> [Task requirements] Going through the data below, copy out each line where the word "architecture" shows up.

===============

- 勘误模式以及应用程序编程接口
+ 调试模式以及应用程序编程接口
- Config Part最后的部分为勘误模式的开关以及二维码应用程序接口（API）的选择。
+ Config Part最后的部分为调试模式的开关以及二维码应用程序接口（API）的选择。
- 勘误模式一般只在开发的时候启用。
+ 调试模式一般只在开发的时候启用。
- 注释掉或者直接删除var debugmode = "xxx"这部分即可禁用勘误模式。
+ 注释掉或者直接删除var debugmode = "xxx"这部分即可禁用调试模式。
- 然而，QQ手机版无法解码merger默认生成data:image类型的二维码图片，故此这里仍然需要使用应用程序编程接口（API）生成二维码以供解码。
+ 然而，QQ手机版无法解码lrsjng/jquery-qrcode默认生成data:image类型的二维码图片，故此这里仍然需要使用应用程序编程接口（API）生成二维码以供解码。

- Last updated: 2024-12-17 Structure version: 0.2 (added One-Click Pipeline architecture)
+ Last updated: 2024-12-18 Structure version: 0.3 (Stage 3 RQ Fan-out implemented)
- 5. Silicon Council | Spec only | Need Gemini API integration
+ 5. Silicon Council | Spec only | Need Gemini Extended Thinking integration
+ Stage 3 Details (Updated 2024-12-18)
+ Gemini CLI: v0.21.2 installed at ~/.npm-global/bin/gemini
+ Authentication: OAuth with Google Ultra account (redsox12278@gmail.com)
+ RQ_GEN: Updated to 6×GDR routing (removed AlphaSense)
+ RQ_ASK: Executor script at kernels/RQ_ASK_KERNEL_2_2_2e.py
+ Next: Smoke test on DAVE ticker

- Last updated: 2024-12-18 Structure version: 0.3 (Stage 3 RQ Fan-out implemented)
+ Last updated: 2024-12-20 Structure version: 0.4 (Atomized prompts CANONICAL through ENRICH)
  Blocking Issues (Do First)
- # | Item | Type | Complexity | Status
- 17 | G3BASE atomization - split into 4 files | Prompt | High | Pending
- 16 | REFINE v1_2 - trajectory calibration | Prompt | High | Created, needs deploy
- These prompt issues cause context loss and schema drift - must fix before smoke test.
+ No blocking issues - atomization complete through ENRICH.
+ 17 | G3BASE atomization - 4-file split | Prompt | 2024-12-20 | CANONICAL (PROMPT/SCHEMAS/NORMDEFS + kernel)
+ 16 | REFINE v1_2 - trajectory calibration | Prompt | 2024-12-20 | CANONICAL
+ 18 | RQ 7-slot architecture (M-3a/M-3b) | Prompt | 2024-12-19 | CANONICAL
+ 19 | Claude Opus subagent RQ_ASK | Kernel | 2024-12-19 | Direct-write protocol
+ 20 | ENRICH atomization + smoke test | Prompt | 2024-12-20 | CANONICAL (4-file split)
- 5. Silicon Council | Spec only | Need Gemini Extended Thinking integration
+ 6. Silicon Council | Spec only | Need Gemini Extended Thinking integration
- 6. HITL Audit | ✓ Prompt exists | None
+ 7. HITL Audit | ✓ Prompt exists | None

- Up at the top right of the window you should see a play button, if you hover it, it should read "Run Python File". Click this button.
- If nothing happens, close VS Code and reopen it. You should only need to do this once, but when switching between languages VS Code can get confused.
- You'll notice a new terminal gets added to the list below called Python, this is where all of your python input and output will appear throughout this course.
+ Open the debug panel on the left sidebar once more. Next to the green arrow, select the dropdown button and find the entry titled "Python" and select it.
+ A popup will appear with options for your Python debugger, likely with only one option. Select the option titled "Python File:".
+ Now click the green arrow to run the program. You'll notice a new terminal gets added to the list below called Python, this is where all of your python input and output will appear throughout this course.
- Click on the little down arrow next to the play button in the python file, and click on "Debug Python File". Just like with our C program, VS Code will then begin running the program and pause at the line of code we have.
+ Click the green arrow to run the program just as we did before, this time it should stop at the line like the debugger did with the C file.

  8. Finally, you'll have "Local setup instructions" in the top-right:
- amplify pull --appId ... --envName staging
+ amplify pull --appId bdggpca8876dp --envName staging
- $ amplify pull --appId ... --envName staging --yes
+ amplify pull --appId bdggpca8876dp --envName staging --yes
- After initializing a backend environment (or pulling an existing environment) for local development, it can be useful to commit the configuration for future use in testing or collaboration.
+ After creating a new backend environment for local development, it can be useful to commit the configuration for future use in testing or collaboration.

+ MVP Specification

===============

> [Result of this exercise]
- Last updated: 2024-12-17 Structure version: 0.2 (added One-Click Pipeline architecture)
+ 18 | RQ 7-slot architecture (M-3a/M-3b) | Prompt | 2024-12-19 | CANONICAL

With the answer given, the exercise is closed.